Brisk results, more important still in the sequence, appear fairly likely. In recent times, it’s been confirmed that a prominent placing in the BBC’s Sound Of [whichever given year] doesn’t automatically send the British public to your door waving debit cards; nor even winning a Mercury Prize, for which Blake will probably be in the final running. If this album disappoints commercially, though, it’ll be despite of how it sounds, rather than because. Although its palette is fairly broad – perhaps more so than his previous discography – if you’ve already fallen for ‘Limit To Your Love’, the Feist cover released late last year as a single, James Blake’s other ten tracks will probably not prove daunting.

‘Limit To Your Love’, in fact, is probably the album’s most prominent telegraph wire back to the dubstep scene which inspired him to start building beats. As has been related numerous times now, he was galvanised by a visit to club night FWD>> in 2007, so it’s appropriate that there’s at least one cone-straining descending bassline within the 38-minute duration. That it’s paired with little else but a limpid, high-in-the-mix piano and Blake’s vocals ensures that it’s still potential catnip for habitual home-listeners who wouldn’t step into a dubstep night any sooner than they would a warzone. James Blake is only ‘a dubstep album’ insofar as it’s by an artist birthed by the scene, and, more speciously, in the way that dubstep appears to leave its stink on every other dance genre at present.

It’s safe to say its creator remains open-palmed towards the clubbers, though, even if attempting to make an album that breaks away from his previously marked territory. ‘To Care (Like You)’ subsists on the kind of spotless, tick-tocky quasi-garage drum programming that’s been heard a fair bit on labels like Hessle and Hotflush in the last year or so; all the while placing vocals upfront in the mix, manipulated, layered and slowed to an amble like a drowsy Todd Edwards.
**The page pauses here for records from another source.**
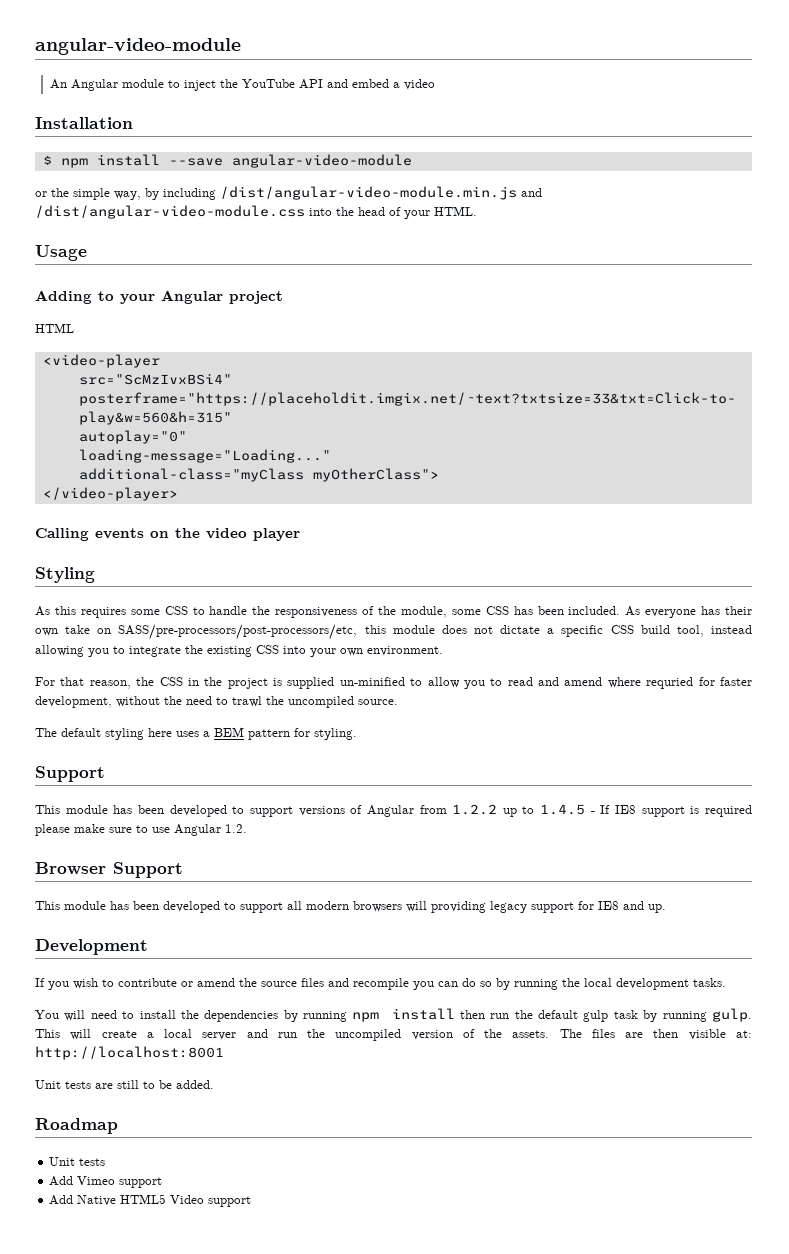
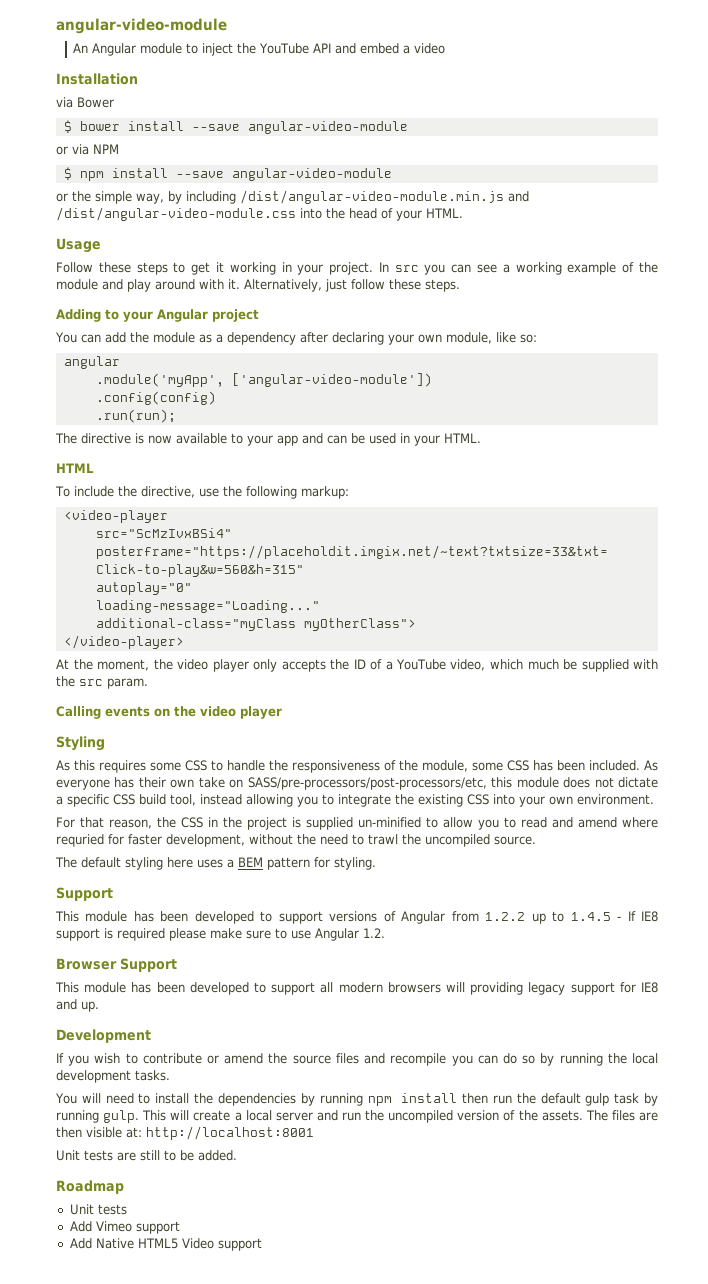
(133, 123) none -> [56,97,114,108] [63,120,408,134] [56,144,119,155] // via Bower // $ bower install --save angular-video-module // or via NPM
(87, 253) none -> [56,262,658,275] [56,279,460,292] // Follow these steps to get it working in your project. In src you can see a working example of the module and play around with it. Alternatively, just follow these steps.
[35,323,74,333] HTML -> [55,332,537,345] [63,356,120,369] [95,373,432,387] [95,391,216,405] [95,409,176,423] [55,433,481,446] [56,463,94,473] [55,486,349,499] You can add the module as a dependency after declaring your own module, like so: // angular // .module('myApp', ['angular-video-module']) // .config(config) // .run(run); // The directive is now available to your app and can be used in your HTML. // HTML // To include the directive, use the following markup:
(178, 494) none -> [56,659,658,672] [56,676,148,689] // At the moment, the video player only accepts the ID of a YouTube video, which much be supplied with the src param.

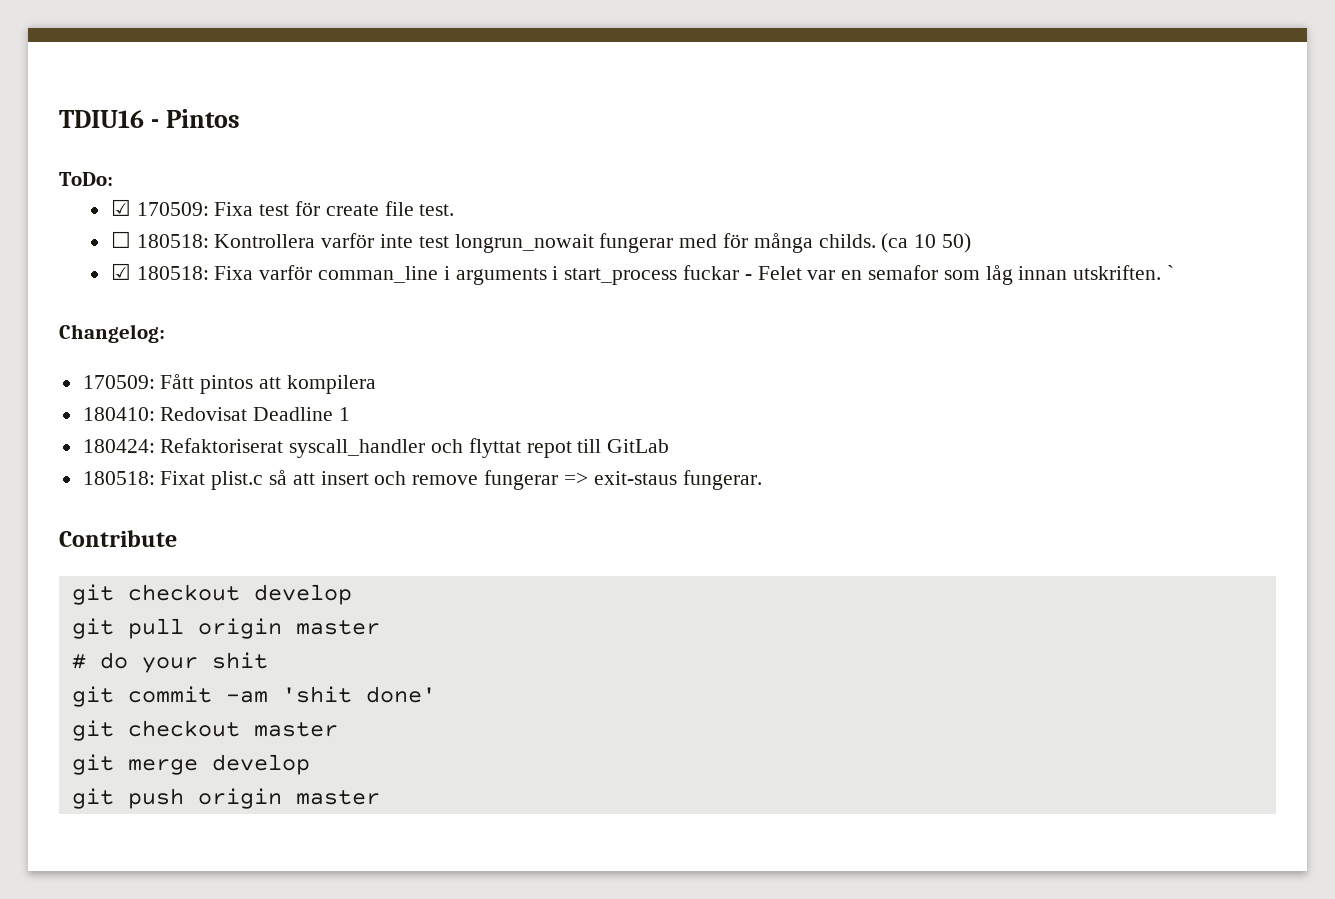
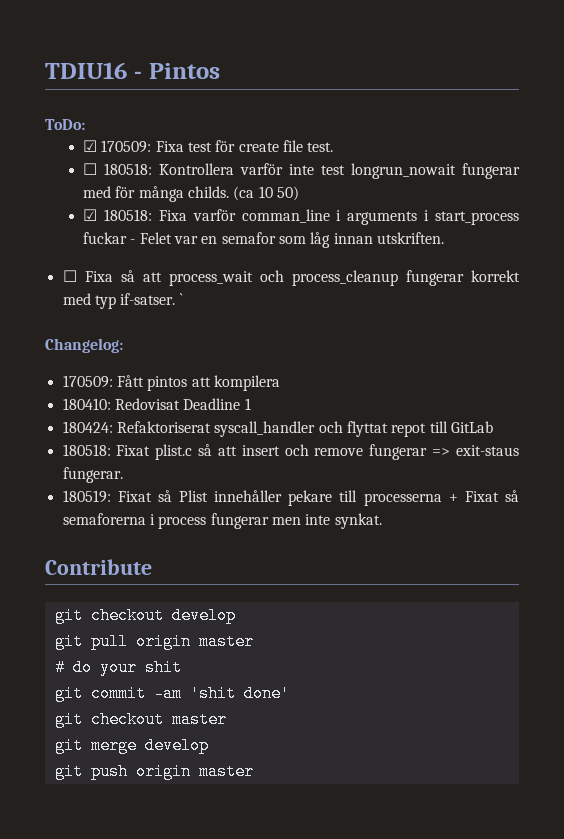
(1162, 272) none -> [62,270,520,286] [62,293,176,309] // ☐ Fixa så att process_wait och process_cleanup fungerar korrekt med typ if-satser.
(762, 480) none -> [62,490,519,506] [62,513,382,529] // 180519: Fixat så Plist innehåller pekare till processerna + Fixat så semaforerna i process fungerar men inte synkat.

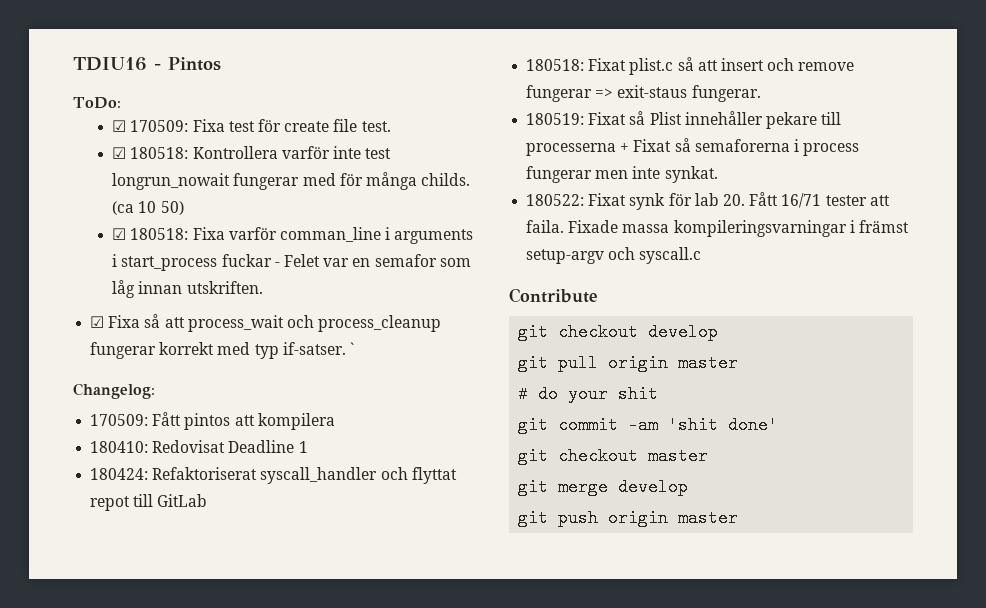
[83,163,98,175] ☐ -> [112,147,127,159] ☑
[62,270,77,282] ☐ -> [90,316,105,328] ☑
(382, 521) none -> [526,192,890,210] [526,220,909,237] [526,247,702,264] // 180522: Fixat synk för lab 20. Fått 16/71 tester att faila. Fixade massa kompileringsvarningar i främst setup-argv och syscall.c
Less overtly dancefloor-minded is his occasional taste for subverting nice with noise. ‘Wilhelms Scream’ is slated to be the next single from the album, and while there’s no difficult listening in the body of the song – which sounds to these ears like an Eighties soul respray of John Martyn more than anything – it’ll be a small miracle if its concluding section, which peppers the whole with oppressive sub-bass and imitation vinyl crackle writ large, escapes daytime radio fadeout. The penultimate ‘I Mind’ (the album’s only track to exclusively feature vocal loops rather than, like, something you can sing) similarly concludes with low end to flap the collars of a thousand Barbours, and suggests the possibility of Blake’s next move being into Flying Lotus-esque inscrutability.
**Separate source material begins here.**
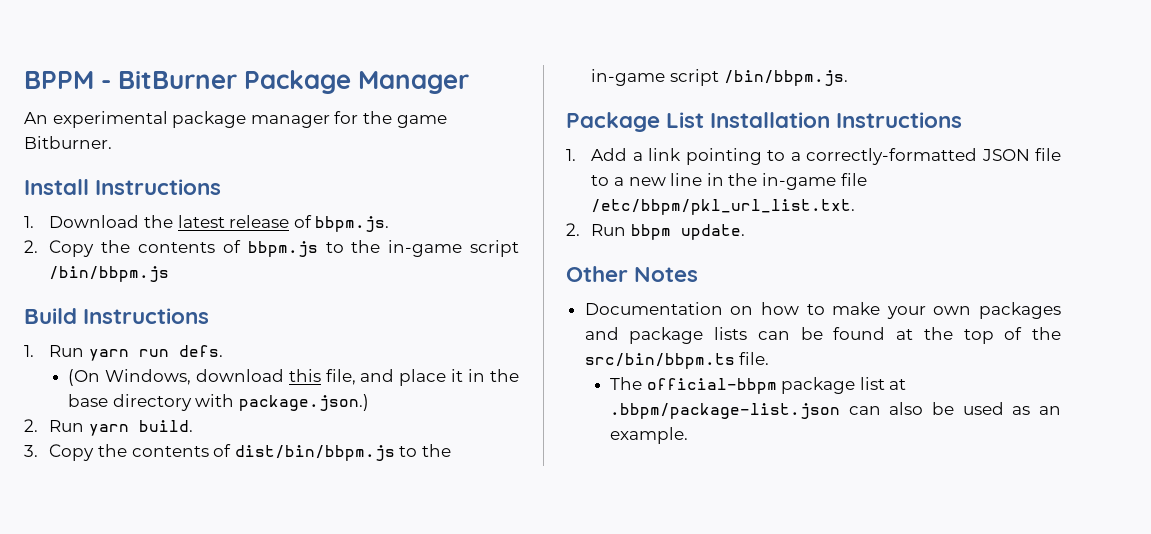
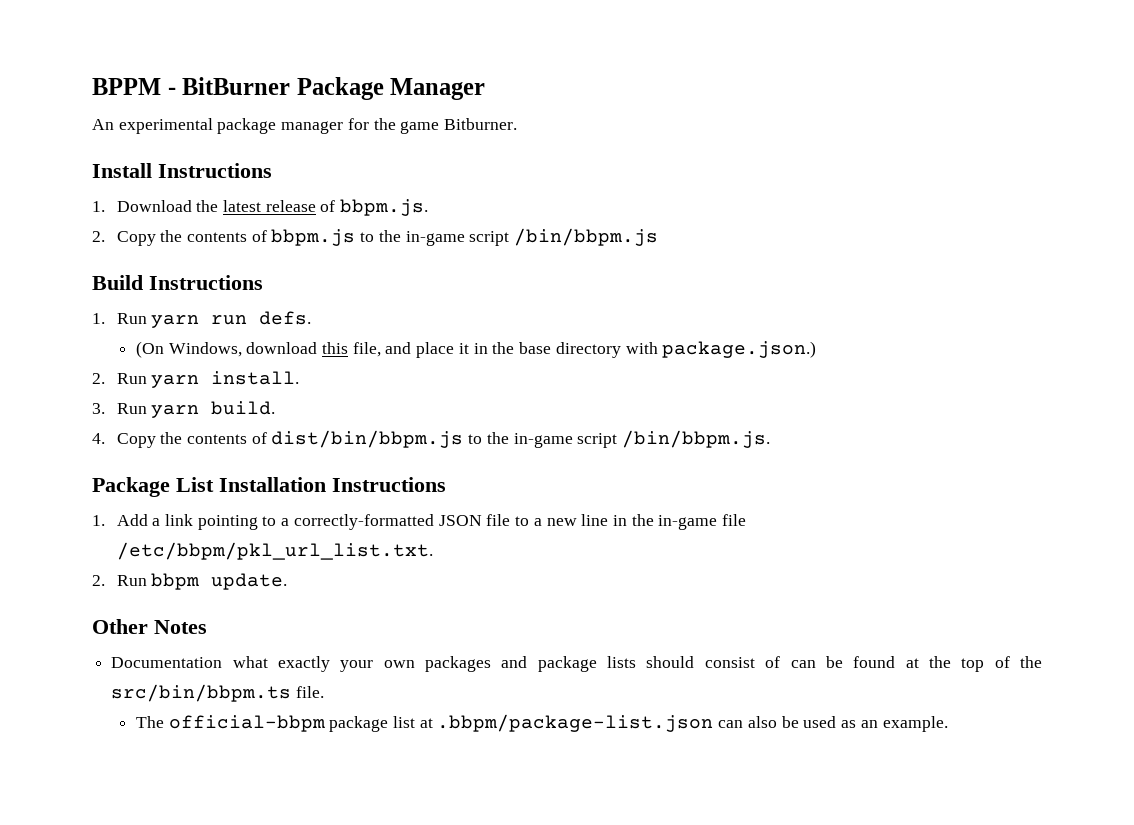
(129, 430) none -> [211,371,300,385] [92,403,200,418] install. // 3. Run yarn
[24,445,38,457] 3. -> [92,433,105,444] 4.
[730,302,881,315] on how to make -> [232,656,330,672] what exactly
(748, 333) none -> [646,656,781,668] should consist of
The frequent deployment of autotune and other vocal manipulation devices notwithstanding, Blake is still a lot more confident about his own, untreated voice than Mount Kimbie or Darkstar, who have made the two most prominent (caution: swearing imminent) post-dubstep albums to date. You may be inclined to salute his bravery, or you may surmise that in either submerging the vocals or cutting them to ribbons, Darkstar’s North and MK’s Crooks and Lovers keenly accounted for the lack of genuine singing talent available. Previous EP cuts like ‘Klavierwerke’ suggested that our subject felt the same way. The James Blake croon, unaltered, is surely going to prove divisive, for some likely a dealbreaker.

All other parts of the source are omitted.